A présent, Moukhtar Abliazov est accusé d’avoir pillé sa propre banque. Nous ne sommes pas d’accord avec une telle accusation du fait que nous connaissons le déroulement réel de ces événements ainsi que leur contexte. C’est justement son activité politique qui était le motif de la saisie par l’Etat de « la Banque BTA ». Pour cette raison, nous protestons contre la décision du tribunal français de le livrer à la Russie et l’Ukraine.

L’époque de Noursoultan Nazarbaïev s’achève et la République du Kazakhstan sera bientôt confronté au problème – quelle orientation choisir. Des personnes telles que Moukhtar Abliazov, justement, sont capables de conduire le pays vers la démocratie et vers la civilisation.

Quel est le sens, pour la République Française, d’aider Nazarbaïev, qui est prêt à tout pour tenir à nouveau son adversaire politique dans ses mains ?

Quel est le sens, pour la République Française, de soutenir le Kazakhstan, qui est aujourd’hui l’allié fidèle et déterminé de la Russie ?

Est-il approprié que vous, en tant que Chef de l’Etat Français, vous approuviez la demande de Noursoultan Nazarbaïev, qui redoute Vladimir Poutine beaucoup plus qu’il ne vous redoute, vous et les dirigeants des autres pays occidentaux ?

Monsieur le Président !

Nous comprenons que le poids de la responsabilité d’un pays et de son futur repose sur vos épaules. Cependant, nous demandons que vous vous rendiez compte du fait qu’entre vos mains se trouve peut-être l’avenir de la République du Kazakhstan.

Un pays ne peut pas aller de l’avant s’il est dépourvu de leaders. Nous espérons que le fait que Noursoultan Nazarbaïev abordera avec vous le sujet du sort de Moukhtar Abliazov en insistant pour qu’il soit livré, constituera une preuve qu’Abliazov est l’un des ces leaders. Nous avons l’espoir que les paroles – « Liberté, égalité, fraternité. » ne sont pas pour vous que des slogans vides de sens.

Veuillez agréer, Monsieur le Président, l’expression de nos sentiments respectueux,

Bulat Atabayev
Metteur en scène de théâtre, militant social, lauréat du Prix Goethe.
Il a été accusé d’avoir fomenté les événements de Zhanaozen et qui a été remis en liberté grâce à l’intervention des hommes politiques européens.

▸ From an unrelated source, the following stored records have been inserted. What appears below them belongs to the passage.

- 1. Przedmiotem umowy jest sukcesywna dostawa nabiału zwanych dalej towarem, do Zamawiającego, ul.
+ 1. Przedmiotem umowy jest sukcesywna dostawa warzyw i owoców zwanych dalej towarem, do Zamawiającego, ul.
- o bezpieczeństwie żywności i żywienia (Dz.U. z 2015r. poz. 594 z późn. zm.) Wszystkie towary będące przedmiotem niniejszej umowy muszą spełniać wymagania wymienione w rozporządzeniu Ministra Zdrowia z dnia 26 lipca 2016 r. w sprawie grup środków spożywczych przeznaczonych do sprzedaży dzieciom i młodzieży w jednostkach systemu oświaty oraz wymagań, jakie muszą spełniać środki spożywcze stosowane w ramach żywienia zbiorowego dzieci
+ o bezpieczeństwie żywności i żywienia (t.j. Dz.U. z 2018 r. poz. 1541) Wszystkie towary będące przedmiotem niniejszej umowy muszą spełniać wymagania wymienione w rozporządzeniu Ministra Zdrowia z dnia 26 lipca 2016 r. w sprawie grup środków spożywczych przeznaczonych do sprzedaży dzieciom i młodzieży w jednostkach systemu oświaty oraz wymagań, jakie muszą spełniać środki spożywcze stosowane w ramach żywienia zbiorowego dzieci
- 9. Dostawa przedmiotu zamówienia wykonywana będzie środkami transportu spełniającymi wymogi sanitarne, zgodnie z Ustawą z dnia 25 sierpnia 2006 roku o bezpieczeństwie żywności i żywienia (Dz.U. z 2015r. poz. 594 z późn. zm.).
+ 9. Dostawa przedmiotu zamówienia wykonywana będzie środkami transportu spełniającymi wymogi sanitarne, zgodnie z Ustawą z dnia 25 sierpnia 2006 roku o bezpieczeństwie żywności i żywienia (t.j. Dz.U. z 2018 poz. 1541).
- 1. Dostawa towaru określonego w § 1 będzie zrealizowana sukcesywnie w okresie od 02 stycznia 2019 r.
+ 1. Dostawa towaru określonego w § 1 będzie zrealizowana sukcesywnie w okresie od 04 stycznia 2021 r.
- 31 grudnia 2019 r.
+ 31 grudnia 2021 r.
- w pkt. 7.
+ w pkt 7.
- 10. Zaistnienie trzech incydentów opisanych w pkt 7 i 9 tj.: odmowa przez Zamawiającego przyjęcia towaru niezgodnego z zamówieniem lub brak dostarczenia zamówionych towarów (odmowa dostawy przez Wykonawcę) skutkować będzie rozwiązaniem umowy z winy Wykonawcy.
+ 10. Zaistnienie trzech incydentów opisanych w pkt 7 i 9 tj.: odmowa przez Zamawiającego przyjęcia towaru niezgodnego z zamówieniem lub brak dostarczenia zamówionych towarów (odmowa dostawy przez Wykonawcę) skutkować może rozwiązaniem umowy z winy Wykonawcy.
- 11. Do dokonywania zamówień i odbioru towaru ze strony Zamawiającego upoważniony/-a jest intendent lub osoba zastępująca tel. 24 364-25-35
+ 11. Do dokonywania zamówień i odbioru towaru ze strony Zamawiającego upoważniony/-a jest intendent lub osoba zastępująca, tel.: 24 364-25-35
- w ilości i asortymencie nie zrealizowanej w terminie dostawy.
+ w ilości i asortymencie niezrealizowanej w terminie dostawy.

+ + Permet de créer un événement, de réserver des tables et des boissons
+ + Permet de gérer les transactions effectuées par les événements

Il a été forcé de fuir le Kazakhstan. A présent, il habite et travaille en Allemagne.

Muratbek Ketebayev
Président de la fondation « Activité civique ». Qui avec Vladimir Kozlov et Moukhtar Abliazov est accusé par les autorités kazakhes d’avoir organisé les émeutes tragiques de Zhanaozen le 16 décembre 2013 et qui, en décembre 2013, a obtenu le statut de réfugié politique en Pologne.

Irina Petrushova
Journaliste, rédactrice en chef du groupe de presse « Respublika » [« La République »]
Le journal kazakh « Golos Respubliki » [La Voix de la République »] faisant partie du groupe de presse a été interdit par les autorités en 2012 pour « extrémisme » après avoir couvert les événements de la grève d’ouvriers en décembre 2011 et la dispersion sanglante des émeutes de Zhanaozen.

Bakytzhan Teregozhina
Présidente de la fondation « Ar.Rukh.Khak ». Présidente du Comité soutenant les prisonniers politiques. 

Igor Vinyavskiy
Journaliste, rédacteur du journal indépendant interdit « Vzglyad ». Il a été accusé d’incitations au renversement du régime politique. Il a passé plus d’un mois en
prison. Il a été remis en liberté grâce à l’intervention d’hommes politiques européens en mars 2012 et a obtenu le droit d’asile en Pologne.